Before and after images
━━━━
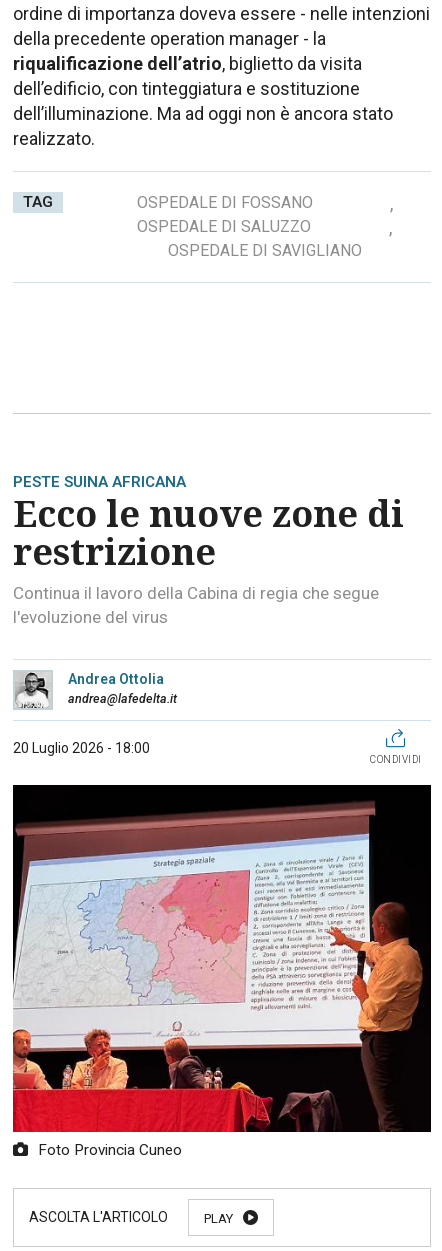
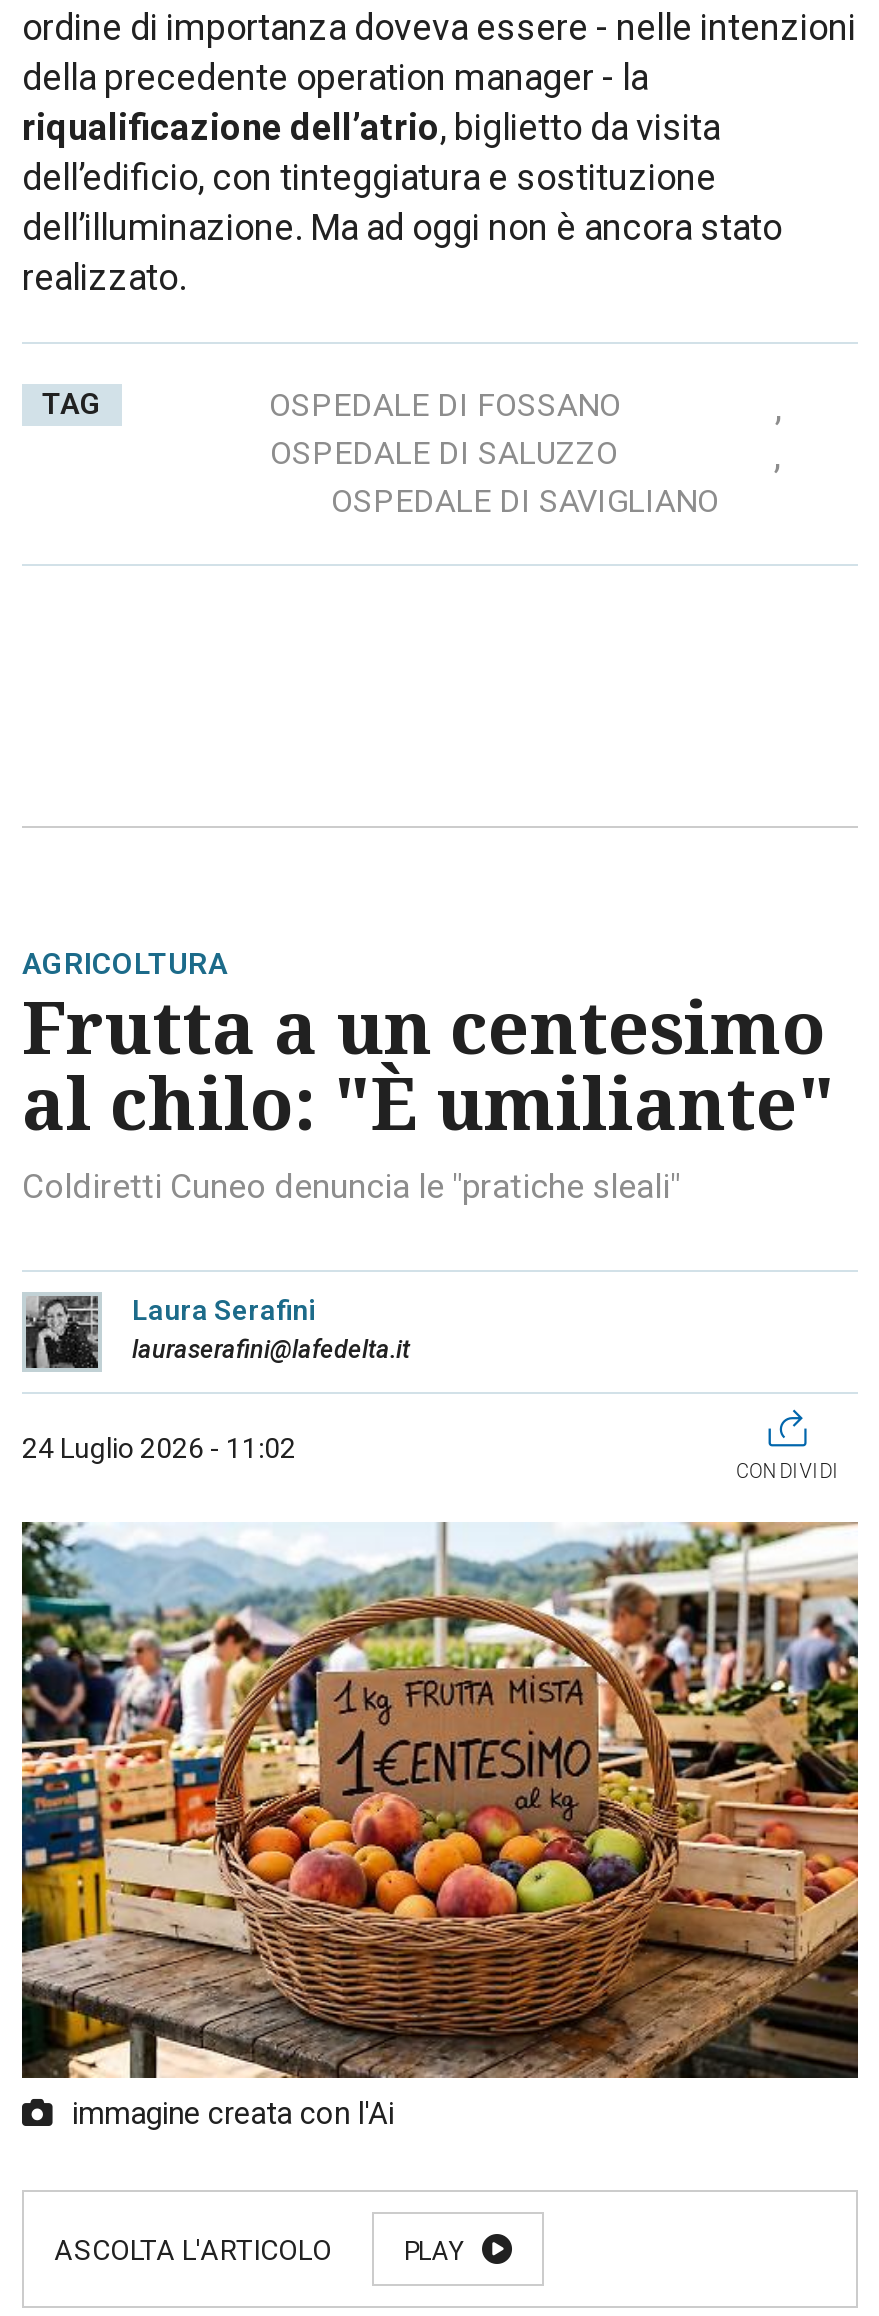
- PESTE SUINA AFRICANA
- Ecco le nuove zone di
- restrizione
- Continua il lavoro della Cabina di regia che segue
- l'evoluzione del virus
+ AGRICOLTURA
+ Frutta a un centesimo
+ al chilo: "È umiliante"
+ Coldiretti Cuneo denuncia le "pratiche sleali"

- [image]
- Andrea Ottolia
- andrea@lafedelta.it
+ [image]
+ Laura Serafini
+ lauraserafini@lafedelta.it

- 20 Luglio 2026 - 18:00
+ 24 Luglio 2026 - 11:02

- [image]
- Foto Provincia Cuneo
+ [image]
+ immagine creata con l'Ai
━━━━
* [REQUIRED ACTION]:
Write out, without alteration, the line that contains "2026 - 11:02" and all subsequent lines down to the end of the data above.

* [TASK SOLUTION]:
+ 24 Luglio 2026 - 11:02

- [image]
- Foto Provincia Cuneo
+ [image]
+ immagine creata con l'Ai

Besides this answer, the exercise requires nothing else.